J'ai un peu écouté Stravinsky car je suis jaloux des oreilles bien exercées qui parviennent à trouver ineffable la musique contemporaine du XXème siècle, française, russe, ou même roumaine. Et un des morceaux que j'ai vraiment trouvé magnifique, enthousiasmant, est Pulcinella.
Las ! Pour les musiciens initiés, je ne dirai pas snobs, car ce n'est pas parce que je suis limité que je dois critiquer ceux qui sont supérieurs à moi en compréhension et en aptitude à ressentir ; pour les grands initiés, donc, ce Pulcinella est un ballet néo-classique ! Oui, vous avez bien lu, néo-classique, c'est-à-dire que c'est la honte ! Les musicos avant-gardistes de son époque, comme Schönberg, le chambraient et le critiquaient vertement justement parce qu'il avait osé composer des pièces aux belles mélodies, qu'un Jojo en gilet jaune pourrait aimer facilement. Pour comprendre ce sentiment de trahison des amateurs de musique plus coriace, il faut rappeler que Stravinsky était des leurs. Il raconte dans une interview que, quand il composait le Sacre du printemps en Suisse dans les années 10, un jeune garçon qui jouait dans la cour s'était mis à crier : "C'est faux, ! c'est faux !". "Pour lui, c'était faux", rigole Igor, "mais pas pour moi !". Et il a bien raison ! Mais à mon niveau, je suis bien content qu'il ait aussi fait du néo-classique.
Je vous copie ci-dessous un texte que m'a envoyé l'Orchestre de Paris, c'est toujours intéressant. Ce texte parle du ballet Petrouchka. Petrouchka, a priori, signifie, si j'ai bien tout compris, Polichinelle en russe, de même que Pulcinella en italien. Mais ce second Polichinelle est en revanche bien dans le style plus ardu et rugueux à l'oreille du Stravisnsky du Sacre (dont la création au théâtre des Champs-Élysées à Paris, le 29 mai 1913 provoqua, rappelons le, un scandale artistique comparable à la non moins célèbre bataille d'Hernani en 1830). C'est pourquoi il nécessite, pour moi en tout cas, de multiples écoutes pour en découvrir les joyaux et finir par le kiffer un jour.
Poupées russes
Créé en 1911 au Théâtre du Châtelet par les Ballets russes, Petrouchka de Stravinski est construit autour d’un personnage fort. De l’Italie à la Russie, en passant par la France, ses racines sont multiples… Explorons son "arbre généalogique" !
Les cousins éloignés
Premier cousin : Arlequin, dont l’origine, discutée, remonterait aux pièces latines.
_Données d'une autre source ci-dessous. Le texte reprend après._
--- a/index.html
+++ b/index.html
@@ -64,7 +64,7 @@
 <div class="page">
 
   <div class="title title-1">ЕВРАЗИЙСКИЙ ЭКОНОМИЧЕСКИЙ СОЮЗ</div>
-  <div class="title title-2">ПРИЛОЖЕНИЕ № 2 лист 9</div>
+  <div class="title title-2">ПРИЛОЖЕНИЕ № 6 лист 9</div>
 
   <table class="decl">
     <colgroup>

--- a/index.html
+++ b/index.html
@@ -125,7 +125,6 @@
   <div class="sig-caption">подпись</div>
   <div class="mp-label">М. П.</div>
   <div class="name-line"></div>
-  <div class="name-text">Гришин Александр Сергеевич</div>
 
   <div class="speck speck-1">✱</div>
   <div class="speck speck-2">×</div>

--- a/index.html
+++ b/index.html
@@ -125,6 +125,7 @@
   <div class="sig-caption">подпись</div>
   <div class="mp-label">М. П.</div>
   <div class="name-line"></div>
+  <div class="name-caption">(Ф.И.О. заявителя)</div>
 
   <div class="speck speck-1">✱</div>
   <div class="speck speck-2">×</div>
Les comédiens masqués de la Commedia dell'arte – le théâtre populaire italien du XVIe siècle - le révèlent : originaire de Bergame en Lombardie, il est paresseux, fourbe, séducteur et change rapidement d’opinion. Par la suite, à ses talents de mime s’ajouteront ceux d’acrobate.
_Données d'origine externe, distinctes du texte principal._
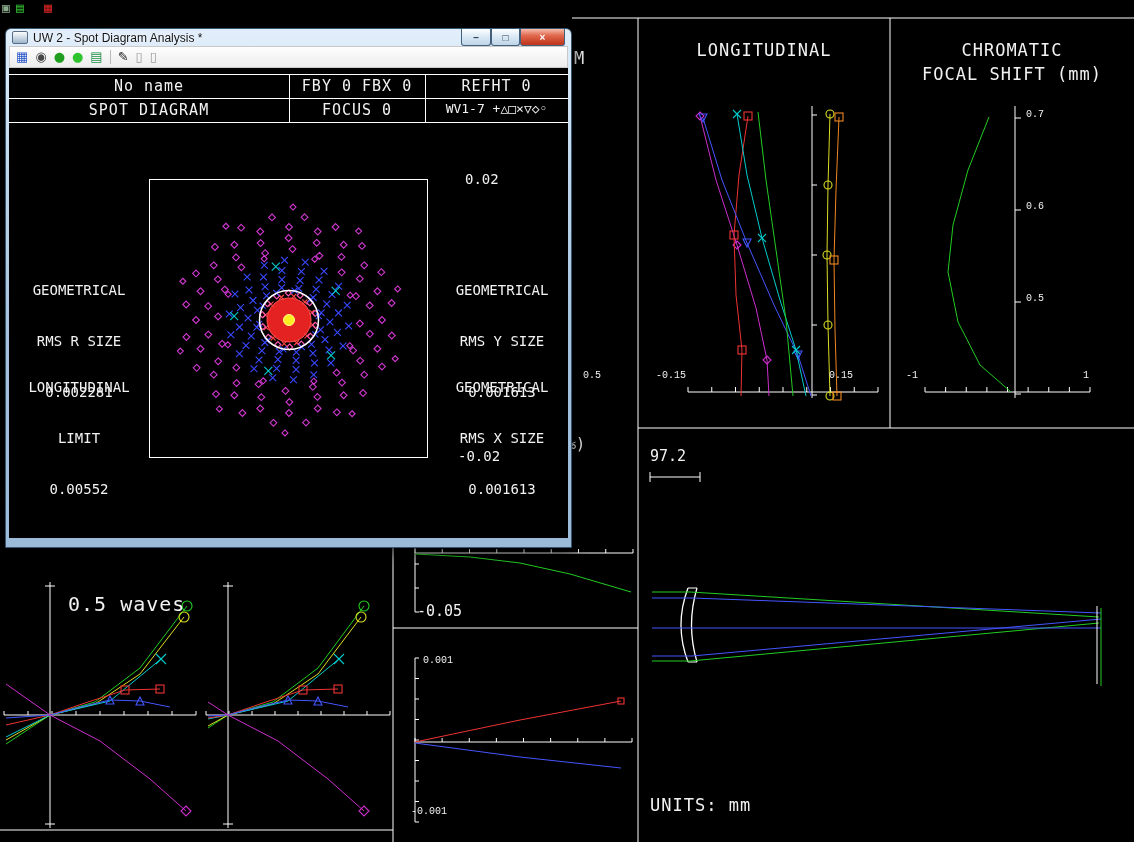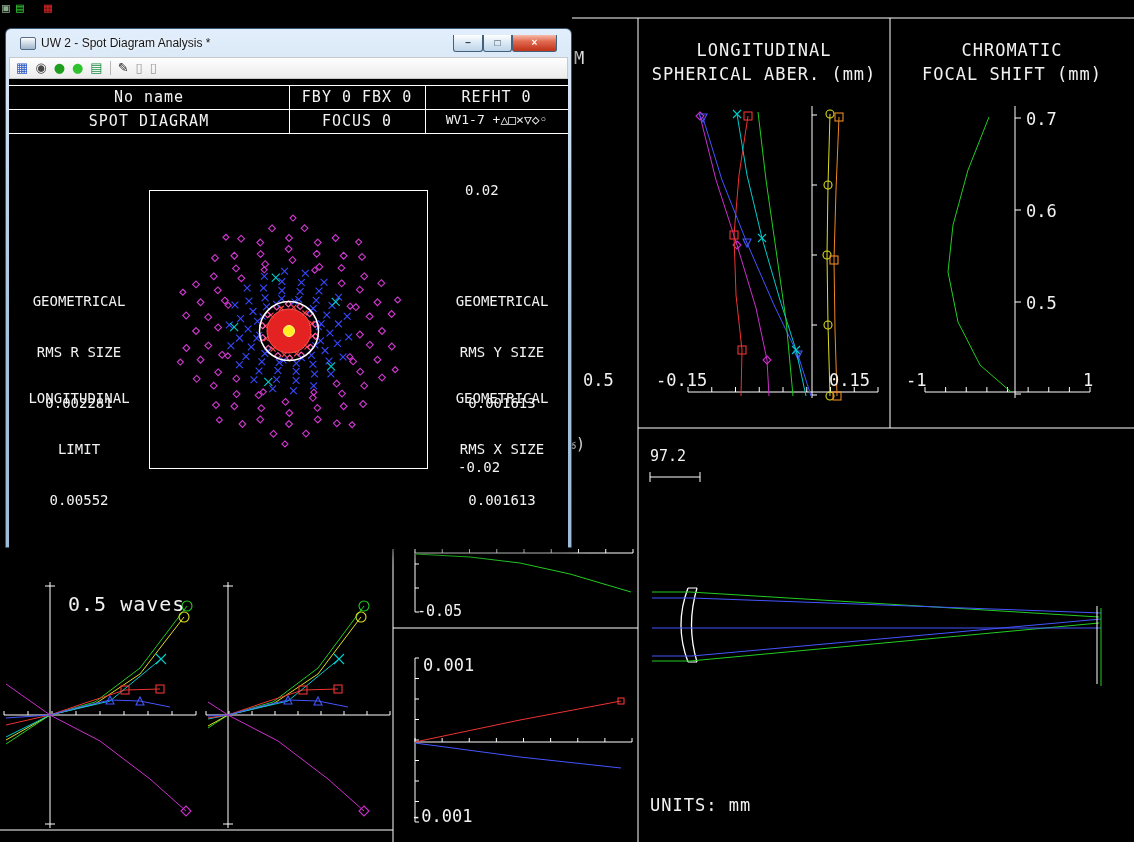--- a/index.html
+++ b/index.html
@@ -21,7 +21,7 @@
        box-sizing:border-box;border:1px solid #36556f;border-radius:6px 6px 0 0;
        background:linear-gradient(180deg,#e2eefb,#bed6ec 28%,#a4c2dd 60%,#9cbbd8);
        box-shadow:3px 4px 14px rgba(0,0,0,.65);}
-  .titlebar{height:28px;display:flex;align-items:center;padding:0 12px;}
+  .titlebar{height:17px;display:flex;align-items:center;padding:0 4px;}
   .wicon{width:14px;height:11px;margin:0 5px 0 2px;border:1px solid #566d85;
          background:linear-gradient(#fdfdfd,#9fb6cd);border-radius:2px;}
   .wtitle{flex:1;font:12px "Liberation Sans",sans-serif;color:#151515;text-shadow:0 0 4px #fff;}

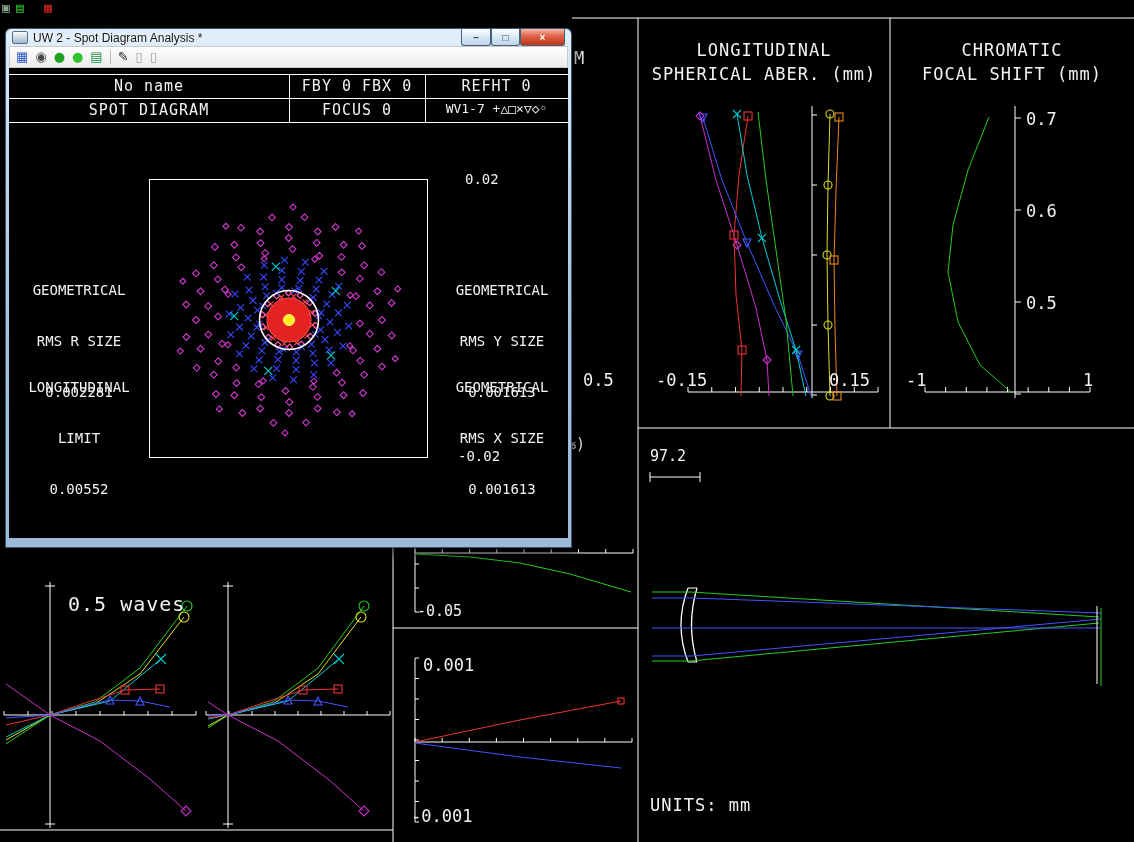--- a/index.html
+++ b/index.html
@@ -243,7 +243,6 @@
   <span class="dsk" style="left:44px;color:#cc2222">▦</span>
 
   <div class="t s17 ctr" style="left:640px;top:40px;width:248px">LONGITUDINAL</div>
-  <div class="t s17 ctr" style="left:640px;top:64px;width:248px">SPHERICAL ABER. (mm)</div>
   <div class="t s14" style="left:656px;top:370px">-0.15</div>
   <div class="t s14" style="left:829px;top:370px">0.15</div>
 

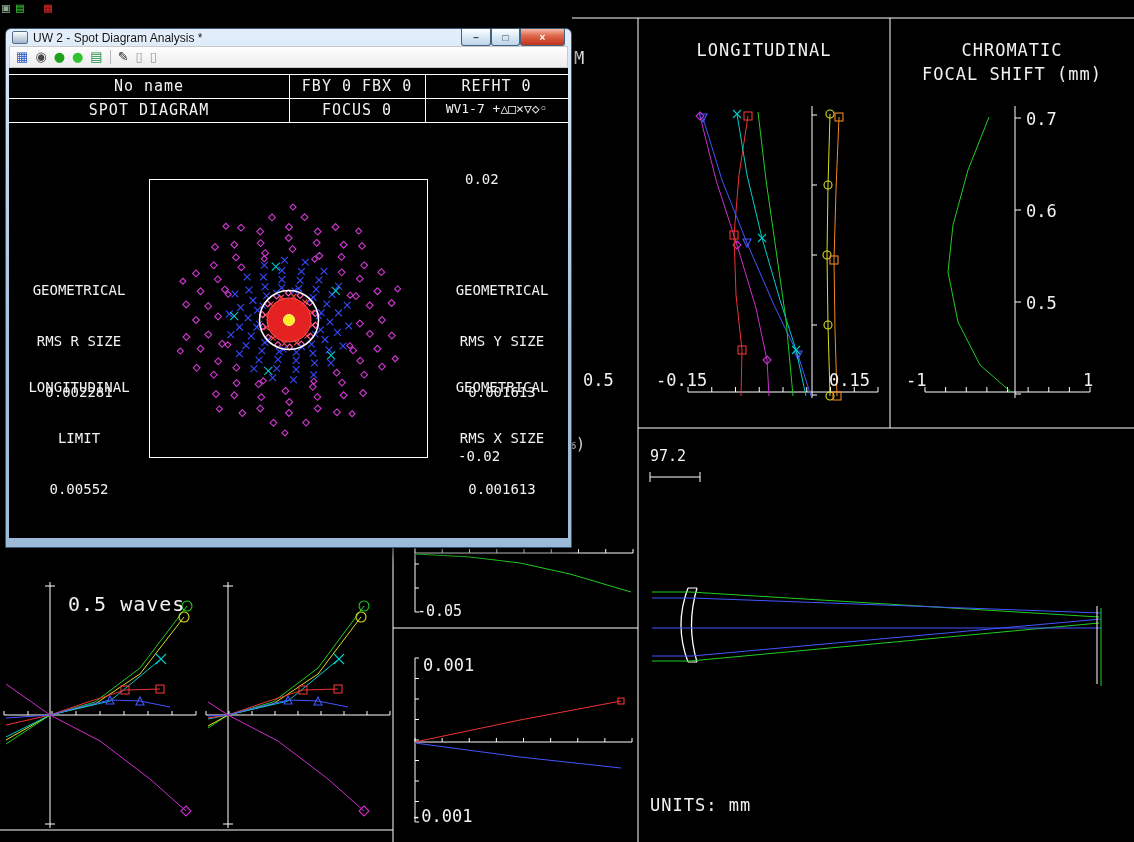--- a/index.html
+++ b/index.html
@@ -9,7 +9,7 @@
   #bg{position:absolute;left:0;top:0;z-index:0;}
   .t{position:absolute;color:#f2f2f2;z-index:1;white-space:pre;
      font-family:"DejaVu Sans Mono","DejaVu Sans",monospace;}
-  .s14{font-size:17px;}
+  .s14{font-size:10px;font-family:Liberation Mono, monospace;}
   .s15{font-size:15px;}
   .s17{font-size:17px;letter-spacing:1px;}
   .s18{font-size:18px;letter-spacing:1.5px;}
Agile aussi, physiquement tout comme dans ses relations, Polichinelle (Pulcinella en italien), représentant au départ les Napolitains, est également bon vivant et coureur de jupons.
Demi-masque noir, nez crochu et costume blanc sont ses attributs ! La version française est une marionnette bossue à gros sabots et à la voix stridente, qu’on retrouve dans le théâtre de Guignol.
La version anglaise de Polichinelle s’appelle Punch ; en Russie, on l’appelle… Petrouchka.
Le Polichinelle russe
Dans le ballet de Stravinski, Petrouchka évolue au sein d’une fête populaire russe. D’abord simple pantin sans vie aux côté de deux autres - la Poupée et le Maure -, il se met à danser grâce au pouvoir d’un inquiétant magicien. Il s’éprend de la Poupée, qui lui préfère le Maure, les deux pantins masculins se battent et Petrouchka meurt. Son esprit finira par hanter le magicien.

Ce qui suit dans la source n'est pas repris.